Stuka in The War That Came Early[]

Stukas were used as flying artillery throughout World War II, seeing service everywhere the Germans fought. Although it was the most feared ground attack aircraft the Luftwaffe possessed, it was horribly vulnerable to all types of fighter aircraft, including those that were obsolescent or obsolete.

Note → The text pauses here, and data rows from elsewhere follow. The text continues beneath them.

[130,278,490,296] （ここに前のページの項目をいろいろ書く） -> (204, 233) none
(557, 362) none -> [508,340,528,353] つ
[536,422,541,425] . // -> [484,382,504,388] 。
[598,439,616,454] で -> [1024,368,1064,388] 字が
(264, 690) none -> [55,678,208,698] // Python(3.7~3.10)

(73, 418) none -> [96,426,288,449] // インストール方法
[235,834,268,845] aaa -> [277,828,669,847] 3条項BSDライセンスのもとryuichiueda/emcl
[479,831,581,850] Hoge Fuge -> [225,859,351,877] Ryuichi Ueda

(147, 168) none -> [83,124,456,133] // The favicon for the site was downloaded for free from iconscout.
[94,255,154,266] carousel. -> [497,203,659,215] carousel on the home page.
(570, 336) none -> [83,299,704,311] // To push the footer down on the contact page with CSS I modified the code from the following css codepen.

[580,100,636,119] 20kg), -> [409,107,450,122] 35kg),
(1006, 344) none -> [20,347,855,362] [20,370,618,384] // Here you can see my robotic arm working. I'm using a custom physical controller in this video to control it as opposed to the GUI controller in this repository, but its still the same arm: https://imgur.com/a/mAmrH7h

Hans-Ulrich Rudel was one of the more successful Stuka pilots, participating in missions on both the Western and Eastern Fronts. After the war in France bogged down in 1939, Rudel had his Stuka mounted with 37mm wing cannons to make it a more effective tankbuster. His idea proved to be a tremendous success, making the Stuka even more dangerous against ground targets.

Stuka in Worldwar[]

During World War II, the Stuka was the most feared aircraft the Germans had, striking terror in all those who heard its screaming sirens. Even though it was outclassed and obsolete by mid-1942, the Stuka was still used with some limited success. One Stuka fortuitously saved Heinrich Jäger from an attacking Landcruiser in the Soviet Union shortly after the Race began their invasion of Earth.